Rufaro Stadium
- Interactive map of Rufaro Stadium
- Full name: Rufaro Stadium
- Location: Harare
- Capacity: 60,000^{[better source needed]}
- Surface: Grass

Tenants
- CAPS United Dynamos Herentals Scottland

= Rufaro Stadium =

Stadium in Harare, Zimbabwe

The Rufaro Stadium is a multi-purpose stadium in Harare, Zimbabwe and home to Dynamos F.C. and Harare City F.C. It is currently used mostly for football matches. The stadium has a capacity of 60,000 people.

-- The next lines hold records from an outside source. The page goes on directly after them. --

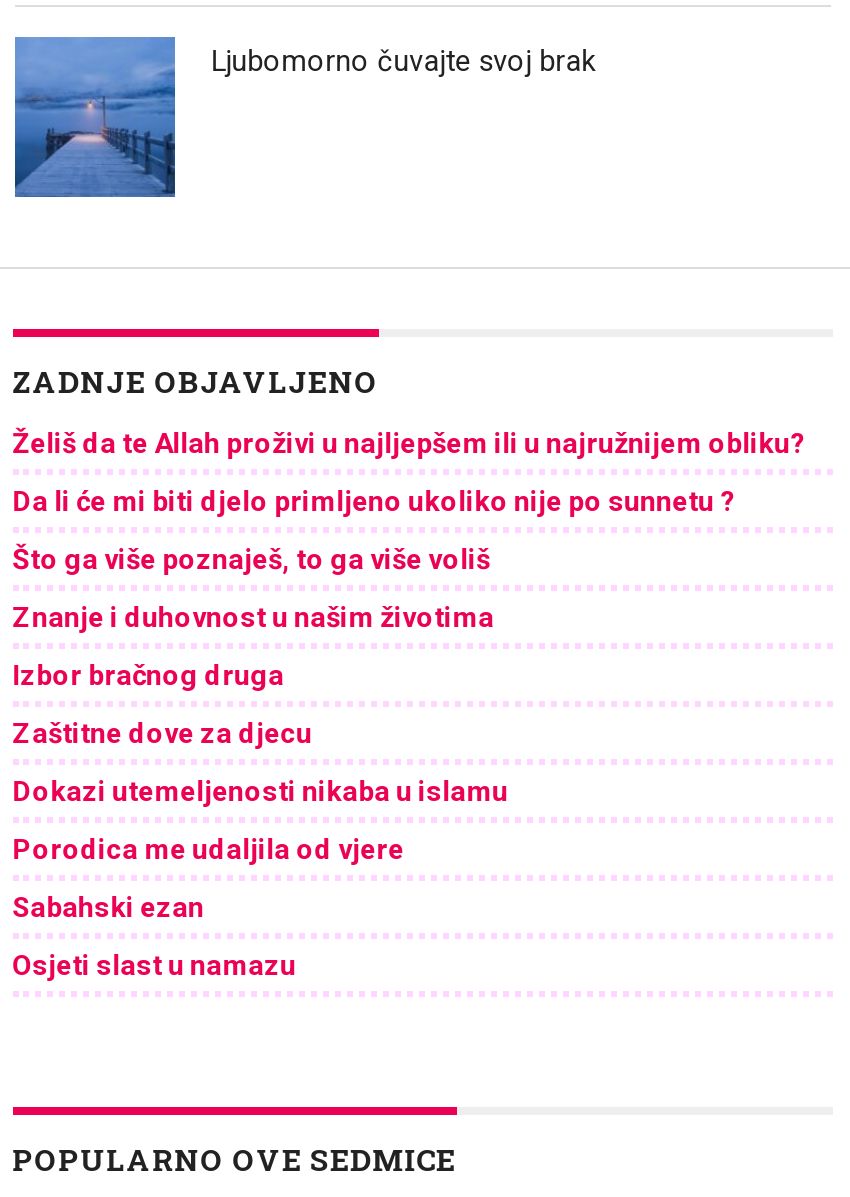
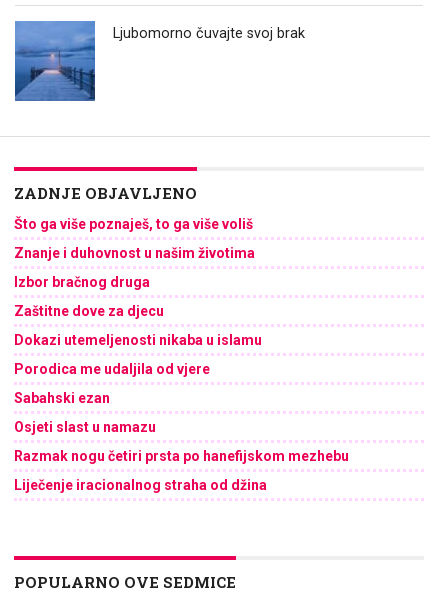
- Želiš da te Allah proživi u najljepšem ili u najružnijem obliku?
- Da li će mi biti djelo primljeno ukoliko nije po sunnetu ?

moved up: Što ga više poznaješ, to ga više voliš | Znanje i duhovnost u našim životima | Izbor bračnog druga | Zaštitne dove za djecu | Dokazi utemeljenosti nikaba u islamu | Porodica me udaljila od vjere | Sabahski ezan | Osjeti slast u namazu

+ Razmak nogu četiri prsta po hanefijskom mezhebu
+ Liječenje iracionalnog straha od džina
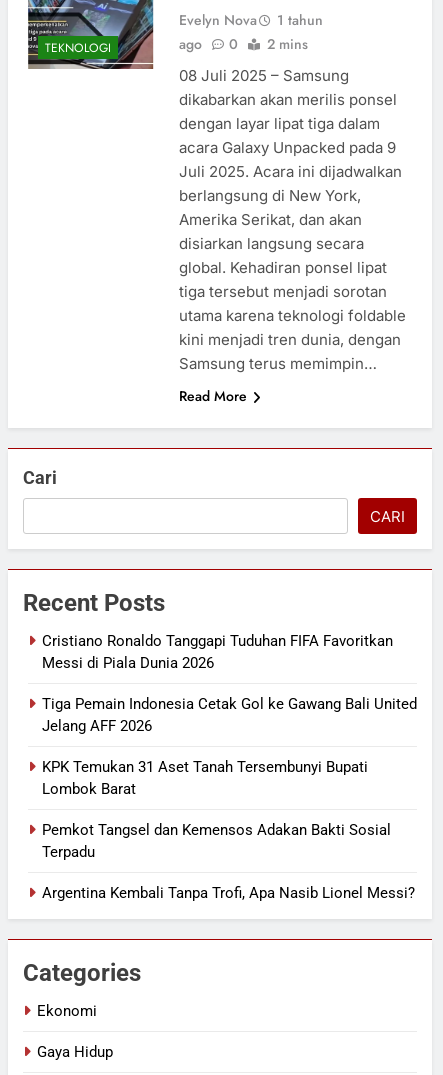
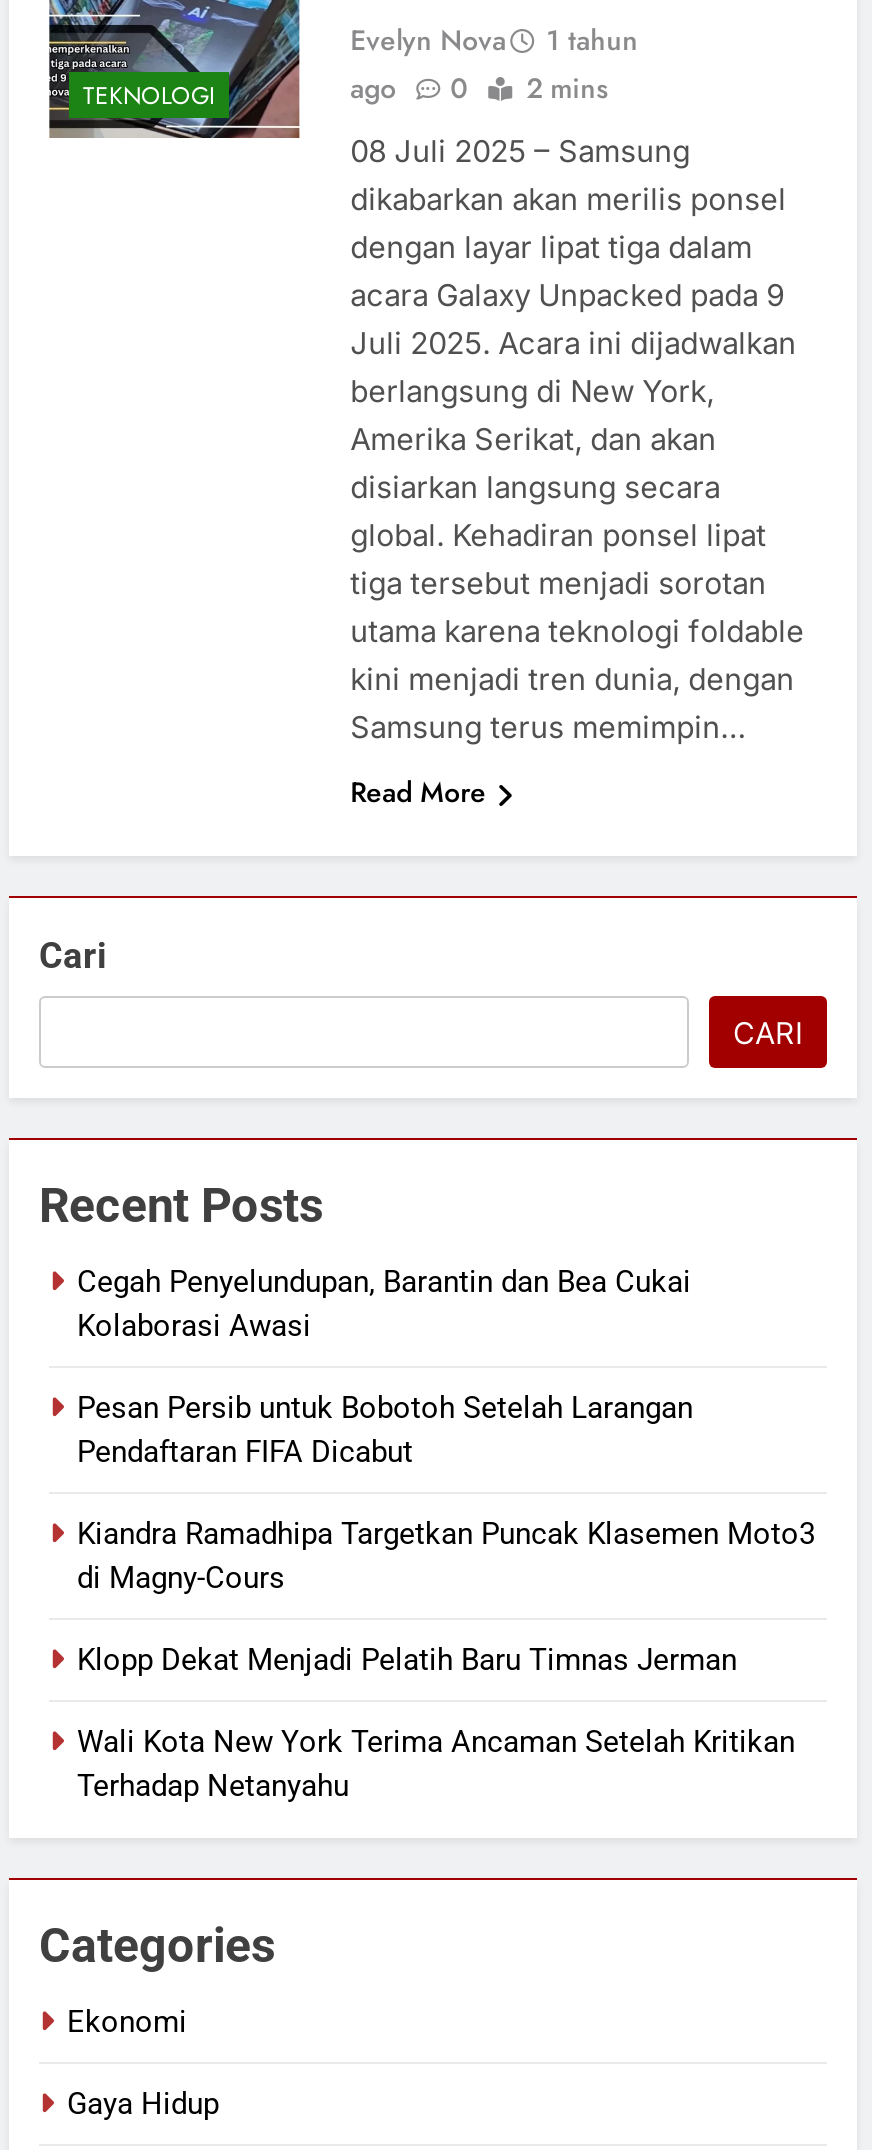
- Cristiano Ronaldo Tanggapi Tuduhan FIFA Favoritkan
- Messi di Piala Dunia 2026
+ Cegah Penyelundupan, Barantin dan Bea Cukai
+ Kolaborasi Awasi

- Tiga Pemain Indonesia Cetak Gol ke Gawang Bali United
- Jelang AFF 2026
+ Pesan Persib untuk Bobotoh Setelah Larangan
+ Pendaftaran FIFA Dicabut

- KPK Temukan 31 Aset Tanah Tersembunyi Bupati
- Lombok Barat
+ Kiandra Ramadhipa Targetkan Puncak Klasemen Moto3
+ di Magny-Cours

- Pemkot Tangsel dan Kemensos Adakan Bakti Sosial
- Terpadu
+ Klopp Dekat Menjadi Pelatih Baru Timnas Jerman

- Argentina Kembali Tanpa Trofi, Apa Nasib Lionel Messi?
+ Wali Kota New York Terima Ancaman Setelah Kritikan
+ Terhadap Netanyahu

In 1980, Bob Marley and the Wailers, performed at Rufaro Stadium to celebrate Zimbabwe's newly-achieved independence its ending of a white-majority rule. The stadium hosted Paul Simon for the televised concert at the height of his Graceland tour, where he was joined by Hugh Masekela, Miriam Makeba and Ladysmith Black Mambazo.

FIFA, through its GOAL programme, has sponsored the renovation of the natural grass pitch into an artificial football pitch. This synthetic turf pitch, called Xtreme Turf, has been manufactured and installed by Act Global. The artificial turf was however removed at the end of the 2016 football season due to its deteriorating state. A natural turf has since been installed and the stadium was reopened for use in April 2017.

Extensive renovations were completed in February 2024, with the stadium described as "world-class" and "eye-catching" by Premier Soccer League chairman Farai Jere, with the intention to return international matches to the stadium.

However, as of June 2025, the stadium is in poor condition, with poor drainage, and in danger of being condemned.